Les documents judiciaires révèlent que Somerville a déjà perdu une subvention fédérale de 4 millions de dollars (environ 3,7 millions d’euros) destinée à améliorer la sécurité routière. Chelsea, qui a reçu 14,5 millions de dollars (environ 13,5 millions d’euros) de fonds fédéraux l’année dernière, craint de devoir supprimer trois postes de policiers si une subvention du ministère de la Justice est supprimée, selon le site d’information Masslive.
« Il est spéculatif de penser que l’inclusion sur une liste d’une agence implique un gel de financement imminent », a déclaré le juge Gorton dans sa décision rendue publique jeudi. Il a ajouté que si le financement était effectivement refusé, les villes pourraient rapidement obtenir une injonction pour le rétablir.
La Maison Blanche avait qualifié la plainte des villes de « risible » en juin, accusant ces « villes sanctuaires » de violer la loi fédérale en « protégeant des criminels étrangers en situation irrégulière ». Abigail Jackson, porte-parole de la Maison Blanche, avait déclaré que si ces villes étaient réellement préoccupées par la sécurité de leurs habitants, elles coopéreraient avec les forces de l’ordre pour les retirer de la circulation.

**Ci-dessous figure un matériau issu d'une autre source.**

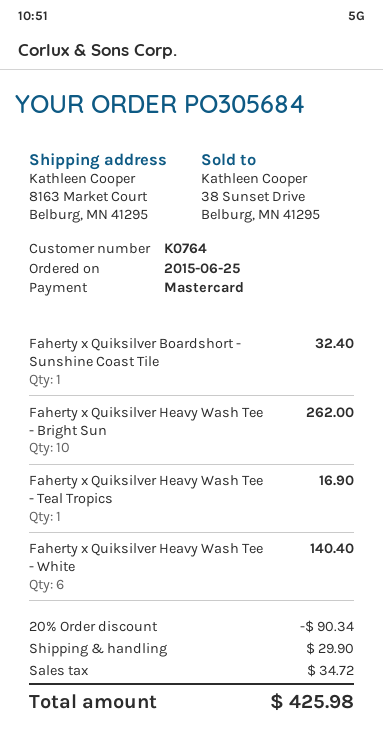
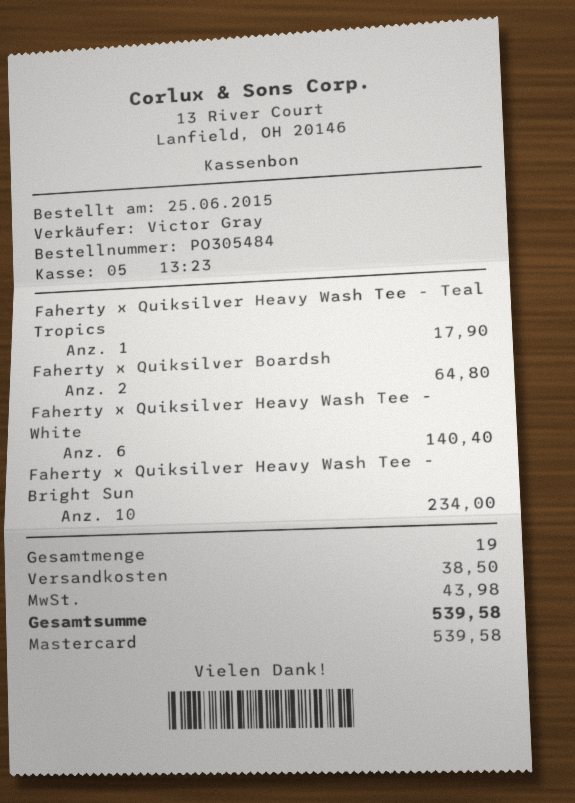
order number: PO305684 -> PO305484
Faherty x Quiksilver Boardshort - Sunshine Coast Tile: 1 for 32.40 -> 2 for 64.80
Faherty x Quiksilver Heavy Wash Tee - Bright Sun: 10 for 262.00 -> 10 for 234.00
Faherty x Quiksilver Heavy Wash Tee - Teal Tropics: 1 for 16.90 -> 1 for 17.90
discount: 20% = 90.34 -> none
shipping: 29.90 -> 38.50
tax: 34.72 -> 43.98
total: 425.98 -> 539.58

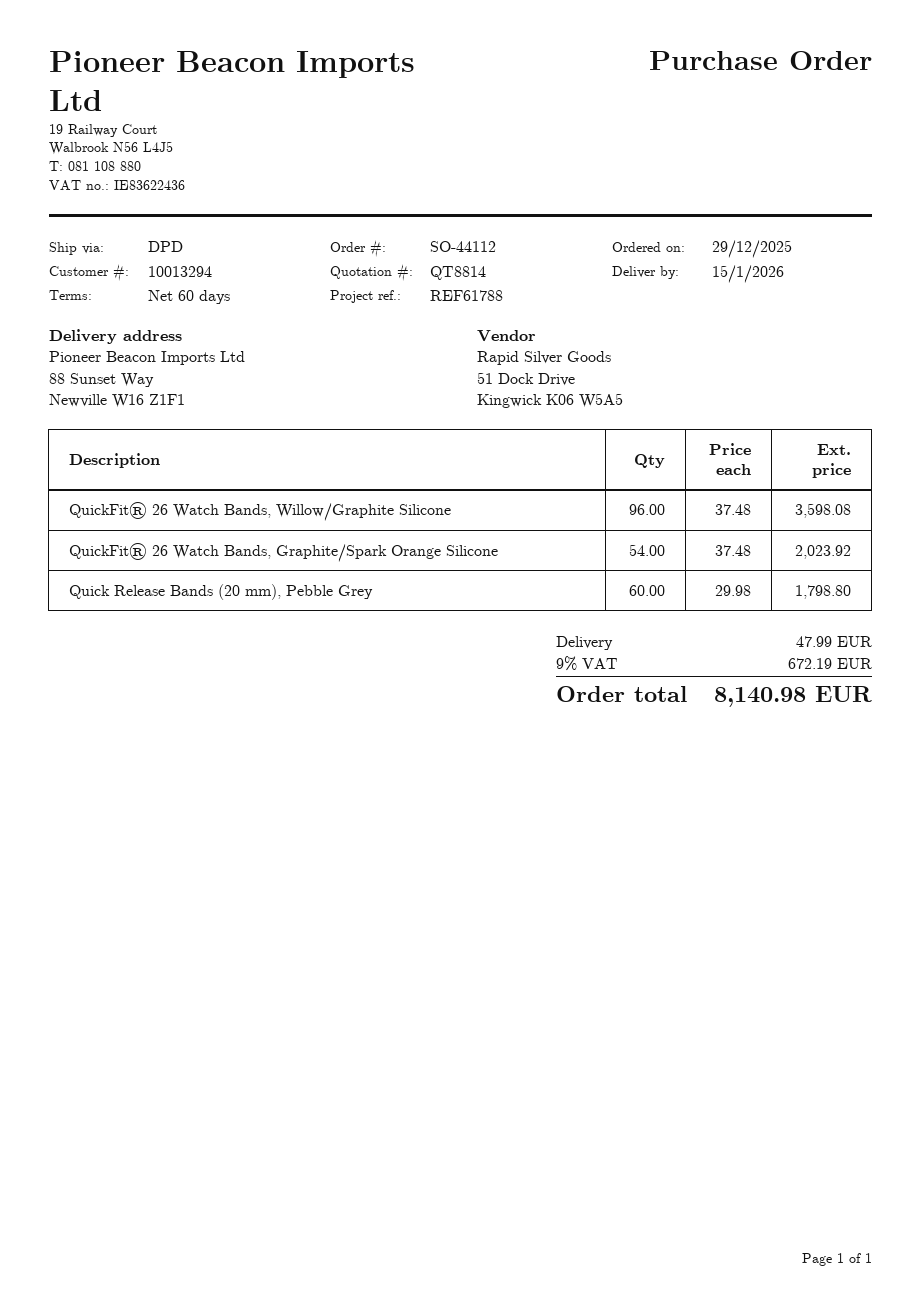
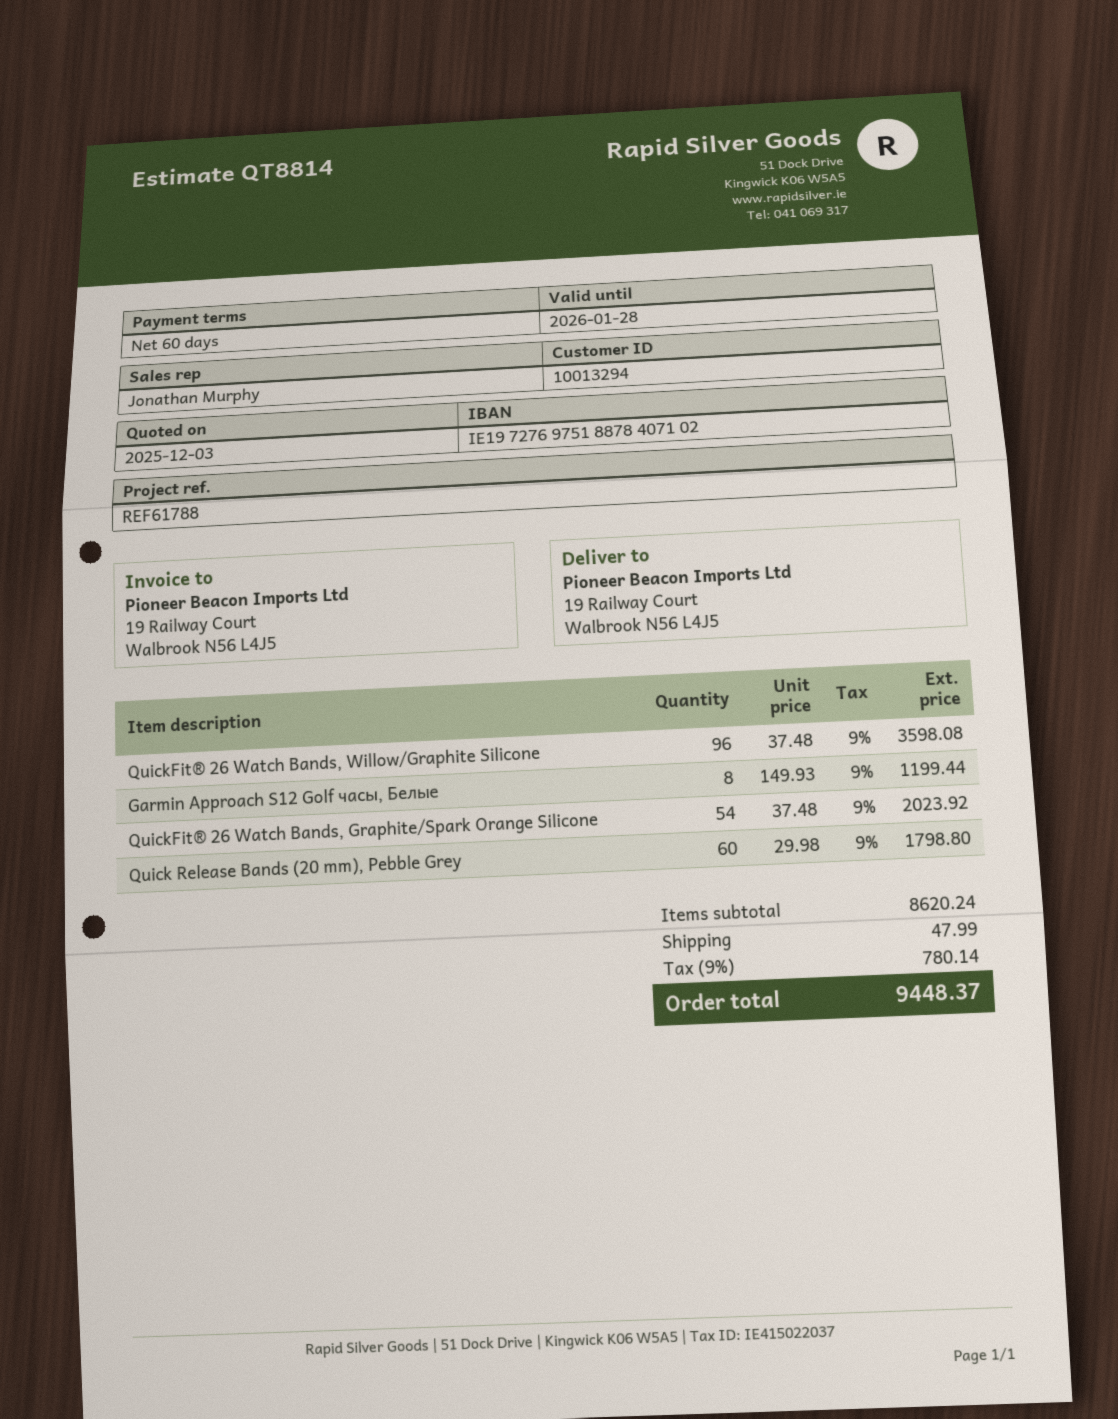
ship to: 88 Sunset Way, Newville W16 Z1F1 -> 19 Railway Court, Walbrook N56 L4J5
Garmin Approach S12 Golf часы, Белые: none -> 8 x 149.93 = 1199.44
tax: 9% = 672.19 -> 9% = 780.14
total: 8140.98 -> 9448.37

Publié à l’origine le 3 octobre 2025 à 18h34 HAE
À retenir
- Un juge fédéral a rejeté la demande de deux villes du Massachusetts de bloquer une éventuelle réduction de leurs financements fédéraux.
- Le juge a jugé que les craintes des villes étaient spéculatives, faute de mesures concrètes prises par le gouvernement fédéral.
- L’affaire porte sur la politique de l’administration Trump visant à sanctionner les juridictions protégeant les immigrants en situation irrégulière.
Contexte
L’administration Trump a intensifié ses efforts pour sanctionner les juridictions considérées comme des « villes sanctuaires », qui limitent la coopération avec les autorités fédérales en matière d’immigration. Cette politique a suscité de vives critiques de la part des défenseurs des droits des immigrants et des responsables locaux, qui estiment qu’elle met en danger les communautés et viole les principes constitutionnels.
Ce qui change
À ce stade, aucune mesure concrète n’a été prise pour réduire le financement de Somerville et de Chelsea. Cependant, la décision du juge Gorton laisse la porte ouverte à de futures actions du gouvernement fédéral. Les villes doivent désormais se préparer à la possibilité de pertes financières et évaluer les conséquences potentielles sur leurs services publics.
Prochaines étapes
Il faudra surveiller de près les prochaines actions du gouvernement fédéral concernant le financement de Somerville et de Chelsea. Les villes pourraient envisager de faire appel de la décision du juge Gorton ou de négocier avec le gouvernement fédéral pour trouver une solution.